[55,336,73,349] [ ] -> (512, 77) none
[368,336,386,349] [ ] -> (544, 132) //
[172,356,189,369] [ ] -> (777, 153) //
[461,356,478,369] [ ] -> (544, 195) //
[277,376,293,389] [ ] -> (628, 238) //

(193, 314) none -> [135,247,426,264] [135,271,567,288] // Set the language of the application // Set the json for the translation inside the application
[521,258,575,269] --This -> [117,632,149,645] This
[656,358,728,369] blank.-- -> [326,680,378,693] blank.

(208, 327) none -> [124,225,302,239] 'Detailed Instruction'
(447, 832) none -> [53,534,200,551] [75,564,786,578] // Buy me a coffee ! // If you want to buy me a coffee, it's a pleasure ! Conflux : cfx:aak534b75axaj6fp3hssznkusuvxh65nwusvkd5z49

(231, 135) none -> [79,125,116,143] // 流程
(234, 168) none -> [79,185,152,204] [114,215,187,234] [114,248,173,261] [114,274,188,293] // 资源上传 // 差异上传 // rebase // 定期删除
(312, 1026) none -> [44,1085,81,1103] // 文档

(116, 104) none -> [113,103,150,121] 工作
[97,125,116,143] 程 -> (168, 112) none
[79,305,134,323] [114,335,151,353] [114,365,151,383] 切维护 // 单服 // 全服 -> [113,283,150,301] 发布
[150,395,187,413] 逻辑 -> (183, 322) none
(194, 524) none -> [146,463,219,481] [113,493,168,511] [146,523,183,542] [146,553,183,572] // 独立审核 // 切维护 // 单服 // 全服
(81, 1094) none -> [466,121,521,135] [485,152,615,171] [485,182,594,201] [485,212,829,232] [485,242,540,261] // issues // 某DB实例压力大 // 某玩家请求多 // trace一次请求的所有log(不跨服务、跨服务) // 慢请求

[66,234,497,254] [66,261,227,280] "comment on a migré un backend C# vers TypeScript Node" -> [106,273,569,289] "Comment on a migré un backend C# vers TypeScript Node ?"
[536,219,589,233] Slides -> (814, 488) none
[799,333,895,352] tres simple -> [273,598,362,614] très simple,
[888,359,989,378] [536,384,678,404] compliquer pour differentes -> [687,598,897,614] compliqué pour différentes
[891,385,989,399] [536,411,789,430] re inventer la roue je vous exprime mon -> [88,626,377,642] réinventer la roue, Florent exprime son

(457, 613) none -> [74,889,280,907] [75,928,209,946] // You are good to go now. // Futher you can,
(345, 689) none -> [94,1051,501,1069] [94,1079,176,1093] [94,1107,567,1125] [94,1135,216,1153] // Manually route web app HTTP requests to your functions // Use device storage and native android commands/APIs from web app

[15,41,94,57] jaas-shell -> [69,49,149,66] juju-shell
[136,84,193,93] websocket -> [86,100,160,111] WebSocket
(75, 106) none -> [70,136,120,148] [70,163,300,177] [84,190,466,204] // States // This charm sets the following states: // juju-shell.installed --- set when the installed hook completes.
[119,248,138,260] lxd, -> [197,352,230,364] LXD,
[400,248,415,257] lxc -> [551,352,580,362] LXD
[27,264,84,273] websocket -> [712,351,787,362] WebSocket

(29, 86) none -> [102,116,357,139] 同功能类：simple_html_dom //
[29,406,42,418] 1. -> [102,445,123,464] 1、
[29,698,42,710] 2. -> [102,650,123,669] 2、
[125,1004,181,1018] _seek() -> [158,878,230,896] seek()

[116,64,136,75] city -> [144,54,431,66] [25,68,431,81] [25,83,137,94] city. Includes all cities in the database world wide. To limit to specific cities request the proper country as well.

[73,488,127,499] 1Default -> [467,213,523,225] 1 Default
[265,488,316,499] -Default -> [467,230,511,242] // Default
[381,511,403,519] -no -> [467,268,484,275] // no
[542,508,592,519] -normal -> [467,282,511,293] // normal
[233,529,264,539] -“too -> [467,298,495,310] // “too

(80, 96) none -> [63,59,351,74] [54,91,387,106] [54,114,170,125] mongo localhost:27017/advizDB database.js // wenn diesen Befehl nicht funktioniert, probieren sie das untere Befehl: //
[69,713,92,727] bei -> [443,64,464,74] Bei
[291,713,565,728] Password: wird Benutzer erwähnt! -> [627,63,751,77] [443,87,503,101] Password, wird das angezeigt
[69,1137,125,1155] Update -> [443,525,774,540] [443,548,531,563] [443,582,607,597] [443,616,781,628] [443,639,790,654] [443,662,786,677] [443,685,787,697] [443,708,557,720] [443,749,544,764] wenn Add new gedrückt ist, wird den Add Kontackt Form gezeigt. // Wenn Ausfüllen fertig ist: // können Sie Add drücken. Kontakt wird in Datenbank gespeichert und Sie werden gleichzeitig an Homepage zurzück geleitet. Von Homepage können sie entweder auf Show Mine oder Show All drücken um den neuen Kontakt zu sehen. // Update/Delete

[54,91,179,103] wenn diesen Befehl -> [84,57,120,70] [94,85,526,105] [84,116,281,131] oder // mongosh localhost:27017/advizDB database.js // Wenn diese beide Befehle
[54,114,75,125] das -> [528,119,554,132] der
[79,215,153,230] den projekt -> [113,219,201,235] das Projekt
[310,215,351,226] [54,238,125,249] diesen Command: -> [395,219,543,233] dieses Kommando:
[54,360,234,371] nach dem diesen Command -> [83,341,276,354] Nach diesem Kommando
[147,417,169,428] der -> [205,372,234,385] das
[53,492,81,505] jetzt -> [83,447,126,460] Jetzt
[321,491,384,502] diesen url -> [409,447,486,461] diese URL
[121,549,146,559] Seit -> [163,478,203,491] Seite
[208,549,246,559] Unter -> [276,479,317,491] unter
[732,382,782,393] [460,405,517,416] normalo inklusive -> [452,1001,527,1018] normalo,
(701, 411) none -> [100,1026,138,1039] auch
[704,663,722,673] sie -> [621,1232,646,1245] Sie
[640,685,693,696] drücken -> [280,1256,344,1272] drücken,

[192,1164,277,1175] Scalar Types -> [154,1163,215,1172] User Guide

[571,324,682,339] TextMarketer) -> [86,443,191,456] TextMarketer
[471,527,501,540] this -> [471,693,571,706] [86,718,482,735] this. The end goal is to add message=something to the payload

---+---

# Task goal
Beginning with the line that holds "[54,360,234,371] nach dem" and ending with the last line of the material, retype each line exactly and output nothing else.

# Exercise result
[54,360,234,371] nach dem diesen Command -> [83,341,276,354] Nach diesem Kommando
[147,417,169,428] der -> [205,372,234,385] das
[53,492,81,505] jetzt -> [83,447,126,460] Jetzt
[321,491,384,502] diesen url -> [409,447,486,461] diese URL
[121,549,146,559] Seit -> [163,478,203,491] Seite
[208,549,246,559] Unter -> [276,479,317,491] unter
[732,382,782,393] [460,405,517,416] normalo inklusive -> [452,1001,527,1018] normalo,
(701, 411) none -> [100,1026,138,1039] auch
[704,663,722,673] sie -> [621,1232,646,1245] Sie
[640,685,693,696] drücken -> [280,1256,344,1272] drücken,

[192,1164,277,1175] Scalar Types -> [154,1163,215,1172] User Guide

[571,324,682,339] TextMarketer) -> [86,443,191,456] TextMarketer
[471,527,501,540] this -> [471,693,571,706] [86,718,482,735] this. The end goal is to add message=something to the payload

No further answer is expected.